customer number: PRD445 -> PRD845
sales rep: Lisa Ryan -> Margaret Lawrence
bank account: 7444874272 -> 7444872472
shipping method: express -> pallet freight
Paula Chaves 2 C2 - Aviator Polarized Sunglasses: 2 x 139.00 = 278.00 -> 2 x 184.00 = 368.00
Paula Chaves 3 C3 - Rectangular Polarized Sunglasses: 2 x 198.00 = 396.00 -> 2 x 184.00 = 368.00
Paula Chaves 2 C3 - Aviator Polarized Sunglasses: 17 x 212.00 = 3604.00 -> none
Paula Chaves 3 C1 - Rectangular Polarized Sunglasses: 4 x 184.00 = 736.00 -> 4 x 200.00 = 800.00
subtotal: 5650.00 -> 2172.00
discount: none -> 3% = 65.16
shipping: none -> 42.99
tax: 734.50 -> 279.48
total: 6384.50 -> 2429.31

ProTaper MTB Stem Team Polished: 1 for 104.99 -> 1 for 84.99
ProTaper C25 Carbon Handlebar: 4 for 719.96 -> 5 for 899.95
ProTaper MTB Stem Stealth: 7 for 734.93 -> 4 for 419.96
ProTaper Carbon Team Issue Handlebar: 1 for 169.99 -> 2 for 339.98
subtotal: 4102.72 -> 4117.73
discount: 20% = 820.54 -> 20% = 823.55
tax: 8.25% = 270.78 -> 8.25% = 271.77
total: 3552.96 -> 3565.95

*Exercise objective:*
In the entries above, which lines hold the string "Rectangular"? Report all of them.

*Written reply:*
Paula Chaves 3 C3 - Rectangular Polarized Sunglasses: 2 x 198.00 = 396.00 -> 2 x 184.00 = 368.00
Paula Chaves 3 C1 - Rectangular Polarized Sunglasses: 4 x 184.00 = 736.00 -> 4 x 200.00 = 800.00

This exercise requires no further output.